Perhaps one of the most interesting lines of research in recent years on the climate change front has focused on how climate change (mainly increasing temperatures) and conflict (generally violent) are related.

There is a recent paper in Science (currently online only via Science Express, which appears to be excessively pay-walled) by Solomon Hsiang et al. that has received lots of publicity on the “link” between climate change and violent conflict. The title of the paper, “Quantifying the Influence of Climate on Human Conflict” and some of the headlines are extremely misleading (like this sub-title from Scientific American online, “Temperature and rainfall extremes linked to more frequent feuds and wars”). These suggest that in fact the authors of the study have found a causal relationship. However, as has been argued before, the influence of climate on human conflict is pretty complicated, and I don’t think can be captured by simple regressions. My main problem is with the use of the words “link” and “influence.” The Science paper, and other papers by the same group (see below), present valid and robust statistical models relating rise in temperatures and rise in conflict*, but what is missing is the mechanistic underpinnings (beyond postulations). Without mechanism there is no “link”, no “quantification of influence.”

These are not new ideas, and I have even been involved (though just a little) in the discussion of these types of results in literature (see the Burke et al. PNAS paper on conflict in Africa and the critique letter by Sutton et al., followed by the Burke et al. reply). Basically, we argued that while the trends picked up by these correlative regressions are interesting, they don’t actually tell us anything — except that we need to study this more, which is a valid conclusion.

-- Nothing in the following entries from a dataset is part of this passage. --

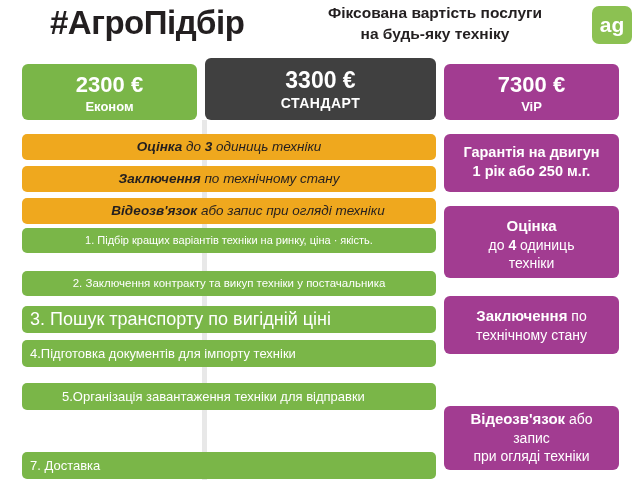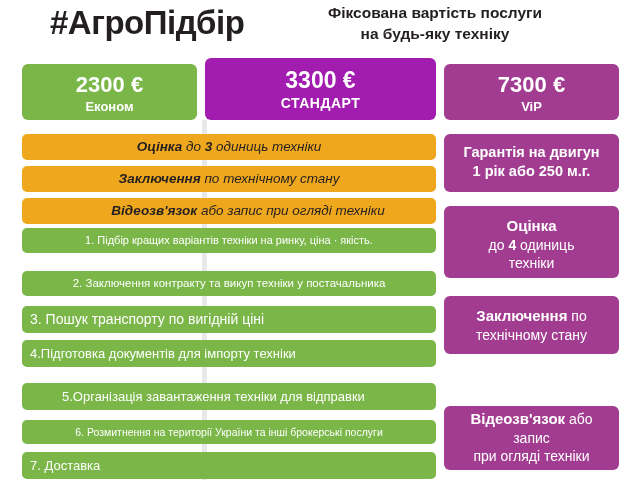"ag" div.logo-badge { html: none -> <div>ag</div> }
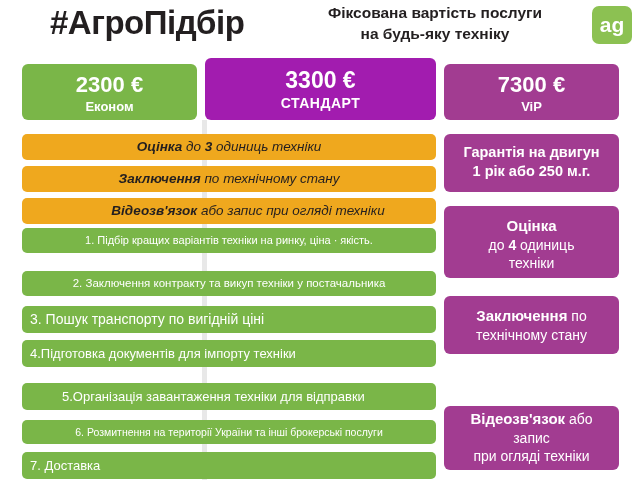"3300 €" #price-standard { background: #a21caf -> #404040 }
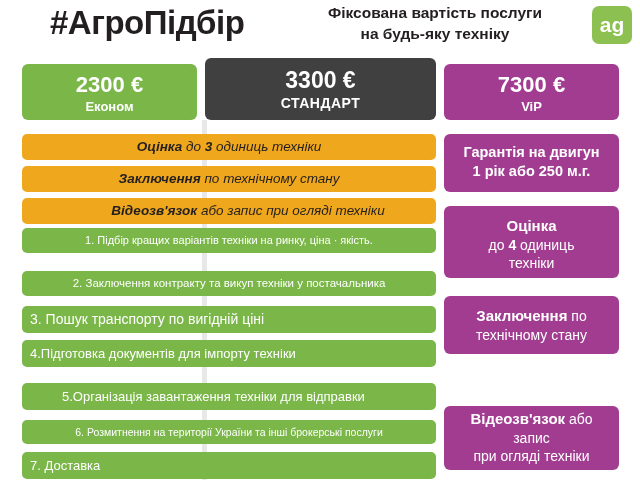"3. Пошук транспорту по вигідній" #g3 { font-size: 14px -> 18px }
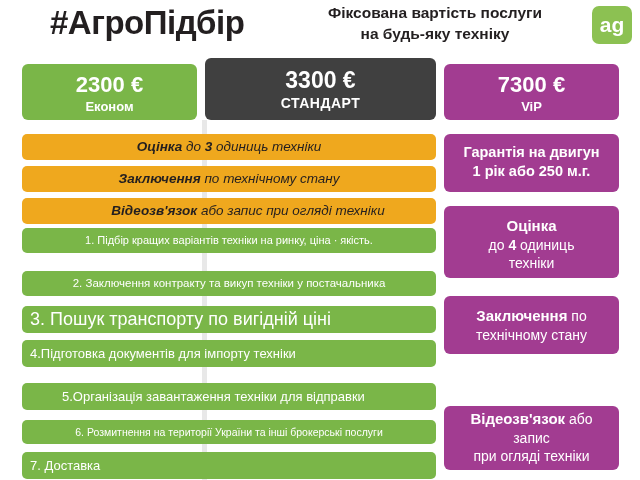"6. Розмитнення на території України" div.greenrow { html: <div>6. Розмитнення на території України та інші брокерські послуги</div> -> none }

This current Science paper by Hsiang et al. is definitely the most comprehensive to date, but I remain unconvinced that any of the studies used in this meta-analysis contain causal information where, in their words, “variation in climate over time…is plausibly independent of other variables that could be correlated with both climate and conflict.” An example we used in our PNAS letter was the fall of the Soviet Union — correlated with warming trends, yet mechanistically quite unrelated. However, if you are interested in this you should definitely read their FAQ regarding this paper, hopefully I haven’t misrepresented their work too much!

To Hsiang et al.’s credit, they don’t use the strong language of the press in their paper, and devote an entire section to “Plausible Mechanisms.” I think this where the research needs to go now, and I am sure Hsiang and colleagues are doing just that. I don’t know if the data is out there, but perhaps something like structural equation modeling could prove useful in elucidating the real mechanism behind what, at least for now, are provocative trends. I’d be interested to hear Hsiang et al.’s thoughts on how to go about finding the mechanisms, since they are ace statisticians. Until the likely multiple indirect links between climatic changes and human conflict are delineated, these correlative studies will remain intrigue rich, but information poor.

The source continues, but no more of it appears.